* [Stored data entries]
= Beginning of Section =

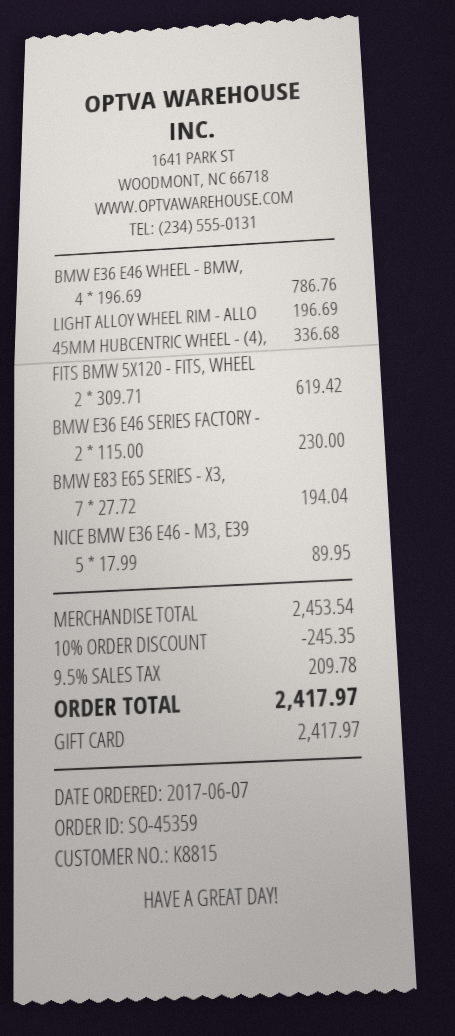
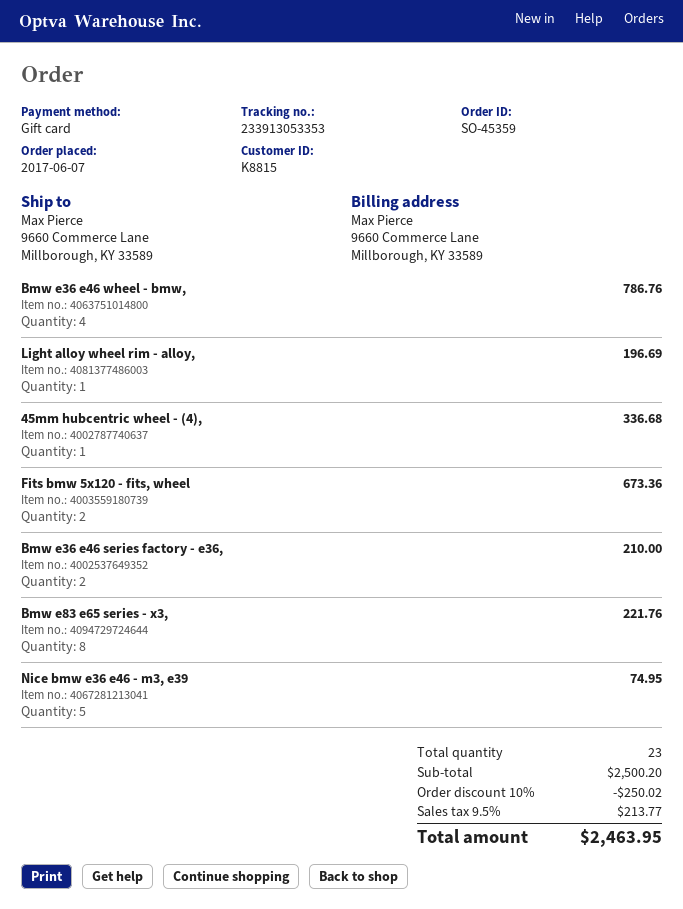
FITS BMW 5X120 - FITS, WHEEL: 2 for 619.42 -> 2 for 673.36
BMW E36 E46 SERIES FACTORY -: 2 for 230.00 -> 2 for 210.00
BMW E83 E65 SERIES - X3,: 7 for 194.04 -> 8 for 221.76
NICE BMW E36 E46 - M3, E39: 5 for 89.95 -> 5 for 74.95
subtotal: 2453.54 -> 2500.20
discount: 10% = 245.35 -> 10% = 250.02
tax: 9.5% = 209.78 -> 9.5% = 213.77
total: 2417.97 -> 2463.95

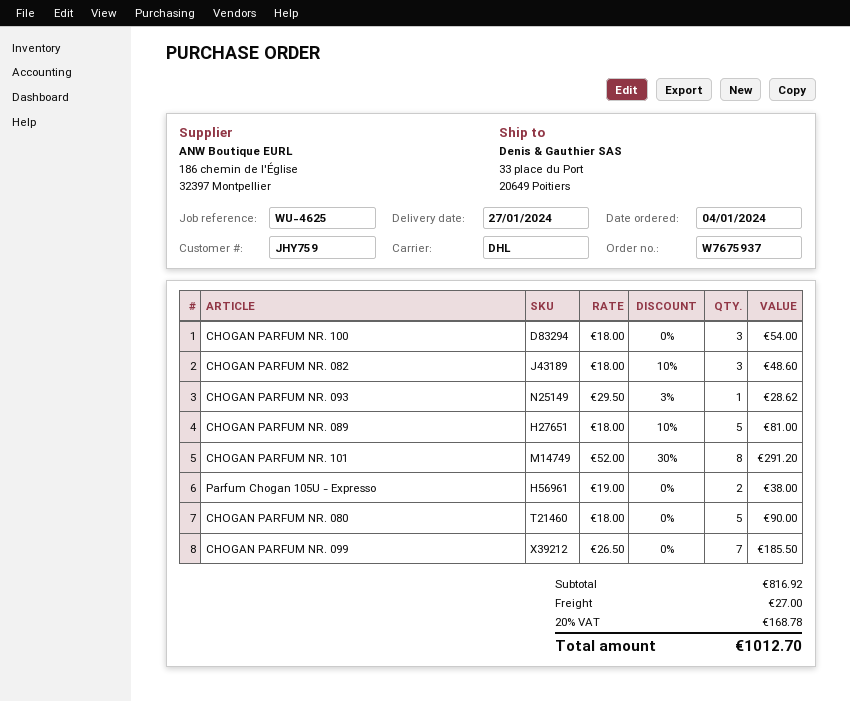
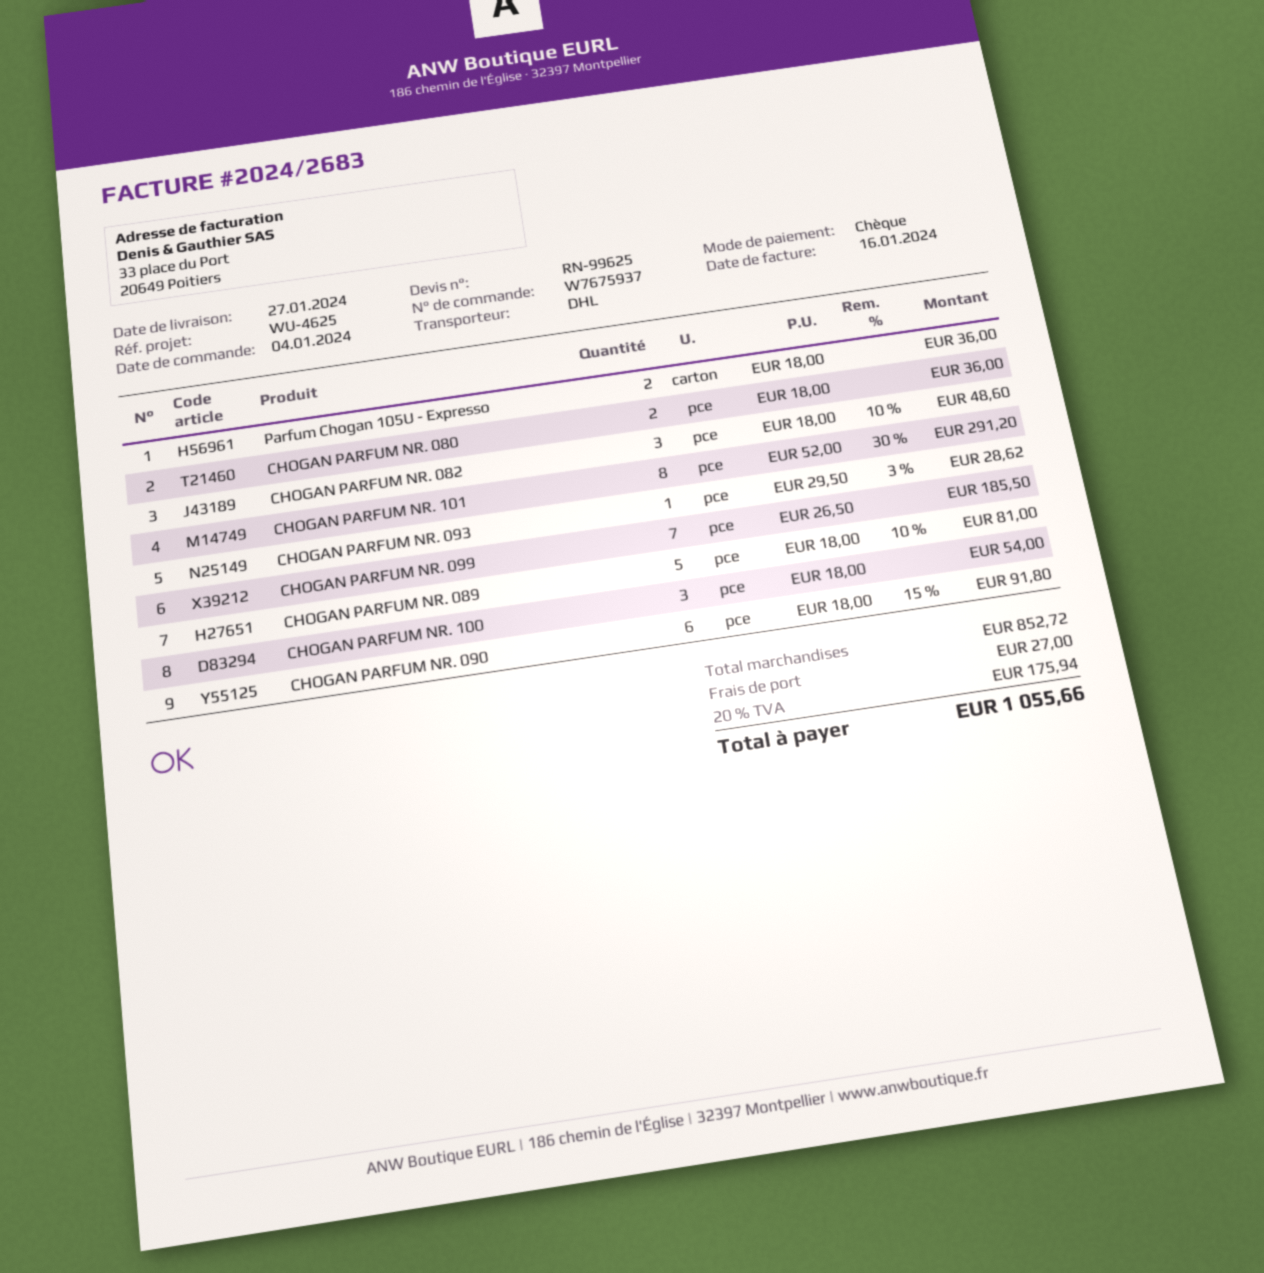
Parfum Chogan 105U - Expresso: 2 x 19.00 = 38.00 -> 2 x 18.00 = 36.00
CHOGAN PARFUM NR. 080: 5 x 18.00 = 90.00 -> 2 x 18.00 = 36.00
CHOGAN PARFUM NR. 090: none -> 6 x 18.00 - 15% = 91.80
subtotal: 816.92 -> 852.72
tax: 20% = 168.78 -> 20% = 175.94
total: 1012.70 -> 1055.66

= End of Section =

* [Task] A word-for-word copy of the records is needed, with no pictures carried over.

* [Completed task]
FITS BMW 5X120 - FITS, WHEEL: 2 for 619.42 -> 2 for 673.36
BMW E36 E46 SERIES FACTORY -: 2 for 230.00 -> 2 for 210.00
BMW E83 E65 SERIES - X3,: 7 for 194.04 -> 8 for 221.76
NICE BMW E36 E46 - M3, E39: 5 for 89.95 -> 5 for 74.95
subtotal: 2453.54 -> 2500.20
discount: 10% = 245.35 -> 10% = 250.02
tax: 9.5% = 209.78 -> 9.5% = 213.77
total: 2417.97 -> 2463.95

Parfum Chogan 105U - Expresso: 2 x 19.00 = 38.00 -> 2 x 18.00 = 36.00
CHOGAN PARFUM NR. 080: 5 x 18.00 = 90.00 -> 2 x 18.00 = 36.00
CHOGAN PARFUM NR. 090: none -> 6 x 18.00 - 15% = 91.80
subtotal: 816.92 -> 852.72
tax: 20% = 168.78 -> 20% = 175.94
total: 1012.70 -> 1055.66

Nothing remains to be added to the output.